Skip to main content

Incident on 2024-09-20 - EKS Subnet Route Table Associations destroyed

  • Key events

    • First detected: 2024-09-20 11:24
    • Incident declared: 2024-09-20 11:30
    • Repaired: 2024-09-20 11:33
    • Resolved: 2024-09-20 11:40
  • Time to repair: 11m

  • Time to resolve: 20m

  • Identified: High priority pingdom alerts for live cluster services and users reporting that services could not be resolved.
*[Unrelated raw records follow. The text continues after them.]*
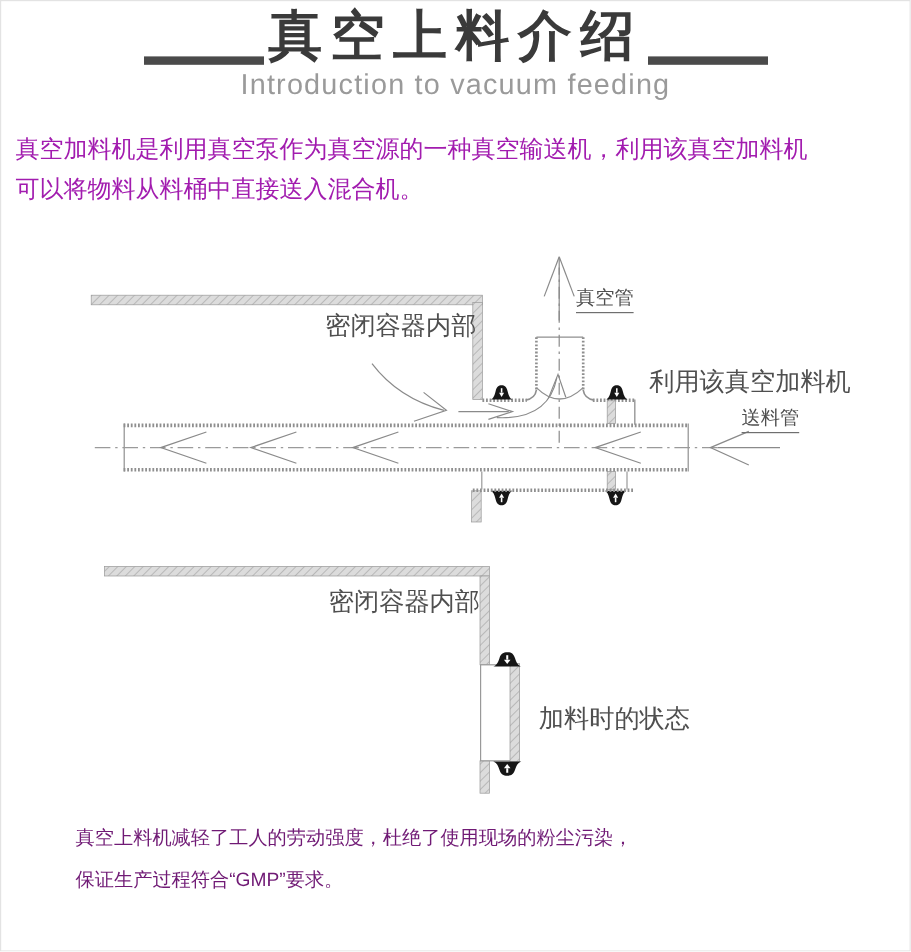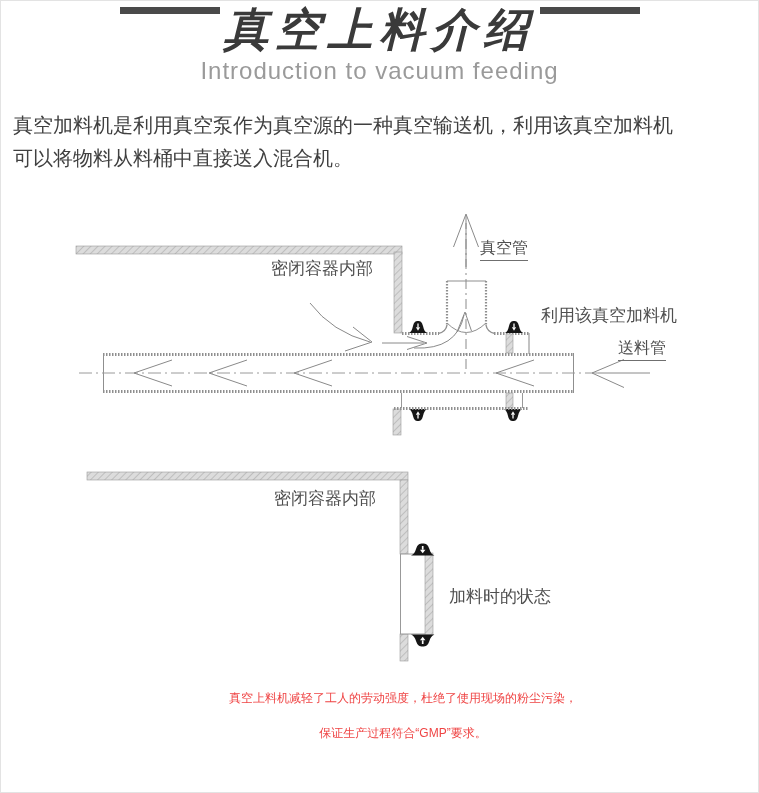--- a/index.html
+++ b/index.html
@@ -10,7 +10,7 @@
   }
   
   .header{position:absolute;top:6px;left:0;width:100%;text-align:center;}
-  .title-row{display:flex;align-items:flex-start;justify-content:center;gap:4px;font-style:italic;}
+  .title-row{display:flex;align-items:flex-end;justify-content:center;gap:4px;}
   .title-dash{width:100px;height:7px;background:#4a4a4a;}
   .main-title{
     font-family:"Liberation Serif",serif;font-size:45px;font-weight:900;

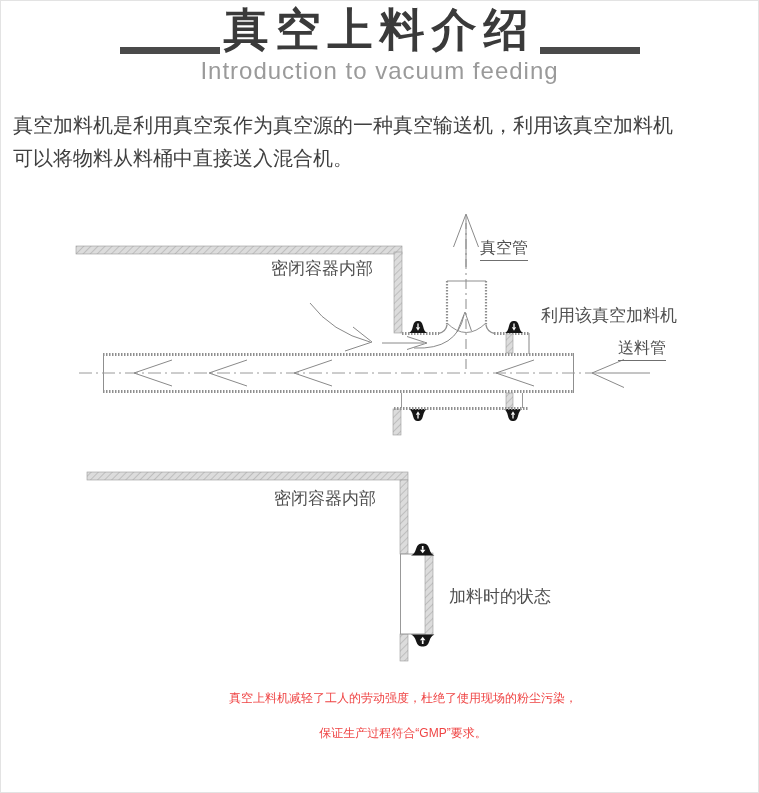--- a/index.html
+++ b/index.html
@@ -20,7 +20,7 @@
   
   .intro{
     position:absolute;left:12px;top:108px;width:740px;
-    font-size:20px;line-height:33px;color:#404040;white-space:pre-line;
+    font-size:20px;line-height:33px;color:#a21caf;white-space:pre-line;
   }
   .footer{
     position:absolute;left:62px;top:680px;width:680px;

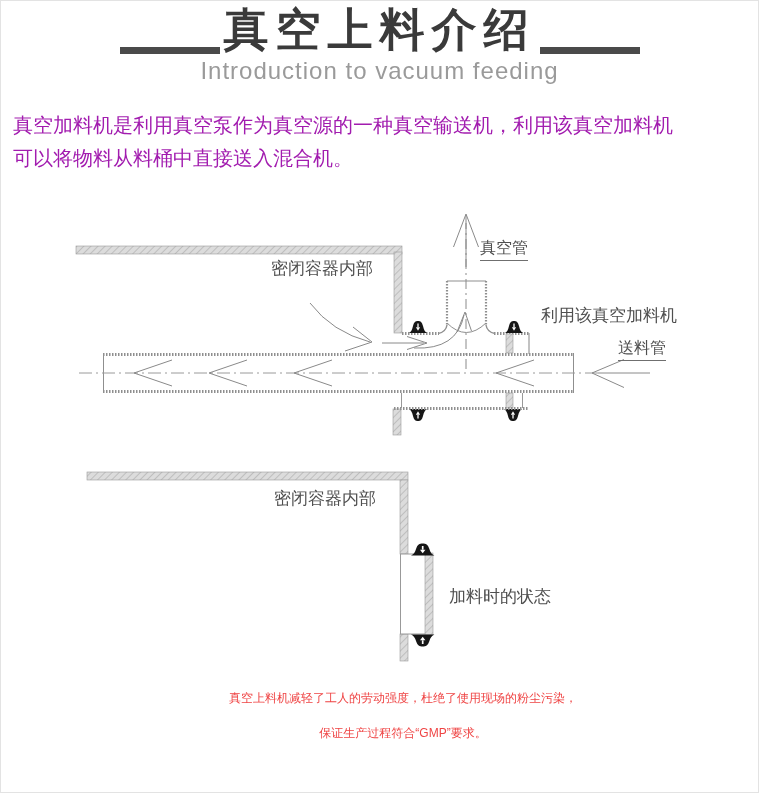--- a/index.html
+++ b/index.html
@@ -29,7 +29,7 @@
   
   .diagram{position:absolute;left:0;top:200px;width:759px;height:470px;}
   .diagram svg{position:absolute;left:0;top:0;}
-  .dlabel{position:absolute;color:#4f4f4f;font-size:17px;white-space:nowrap;}
+  .dlabel{position:absolute;color:#4f4f4f;font-size:21px;white-space:nowrap;}
   .dlabel.small{font-size:16px;border-bottom:1px solid #6f6f6f;padding-bottom:1px;}
   .dlabel.caption{
     font-size:17px;font-weight:bold;color:#111;letter-spacing:2px;

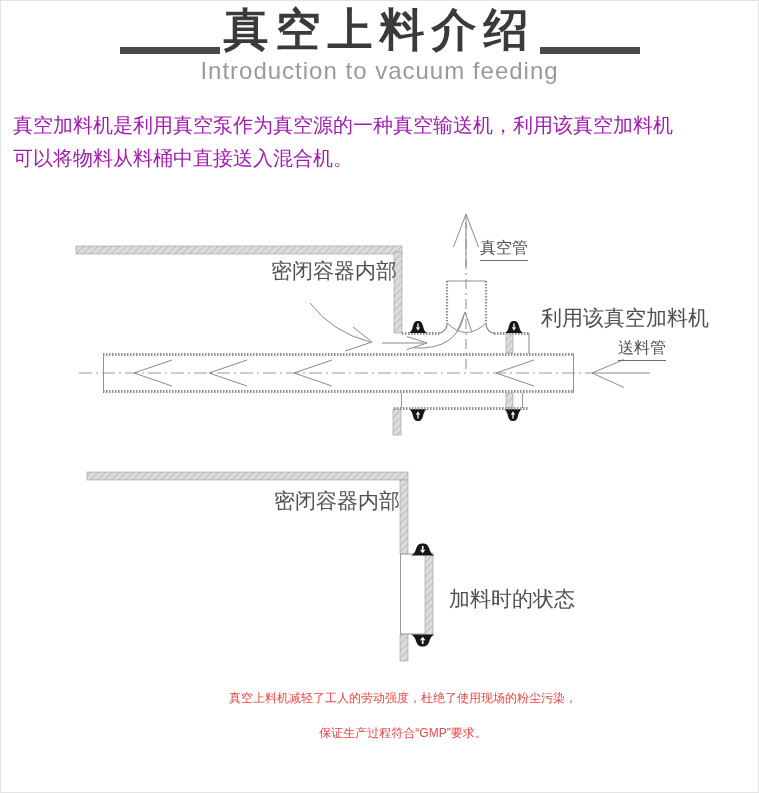--- a/index.html
+++ b/index.html
@@ -24,7 +24,7 @@
   }
   .footer{
     position:absolute;left:62px;top:680px;width:680px;
-    font-size:12px;line-height:35px;color:#ef4444;white-space:pre-line;text-align:center;
+    font-size:16px;line-height:35px;color:#701a75;white-space:pre-line;
   }
   
   .diagram{position:absolute;left:0;top:200px;width:759px;height:470px;}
  • Impact: Cloud Platform services were not available for a period of time.

  • Context:

    • 2024-09-20 11:21: infrastructure-vpc-live-1 pipeline unpaused
    • 2024-09-20 11:22: EKS Subnet route table associations are destroyed by queued PR infra pipeline
    • 2024-09-20 11:24: Cloud platform team alerted via High priority alarm
    • 2024-09-20 11:26: teams begin reporting in #ask channel that services are unavailable
    • 2024-09-20 11:32: CP team re-run local terraform apply to rebuild route table associations
    • 2024-09-20 11:33: CP team communicate to users that service availability is restored
    • 2024-09-20 11:40: Incident declared as resolved
  • Resolution:

    • Cloud Platform infrastructure pipelines had been paused for an extended period of time in order to carry out required manual updates to Terraform remote state. Upon resuming the infrastructure pipeline, a PR which had not been identified by the team during this time was queued up to run. This PR executed automatically and destroyed subnet route table configurations, disabling internet routing to Cloud Platform services.
    • Route table associations were rebuilt by running Terraform apply manually, restoring service availability.
  • Review actions:

    • Review and update the process for pausing and resuming infrastructure pipelines to ensure that all team members are aware of the implications of doing so.
    • Investigate options for suspending the execution of queued PRs during periods of ongoing manual updates to infrastructure.
    • Investigate options for improving isolation of infrastructure plan and apply pipeline tasks.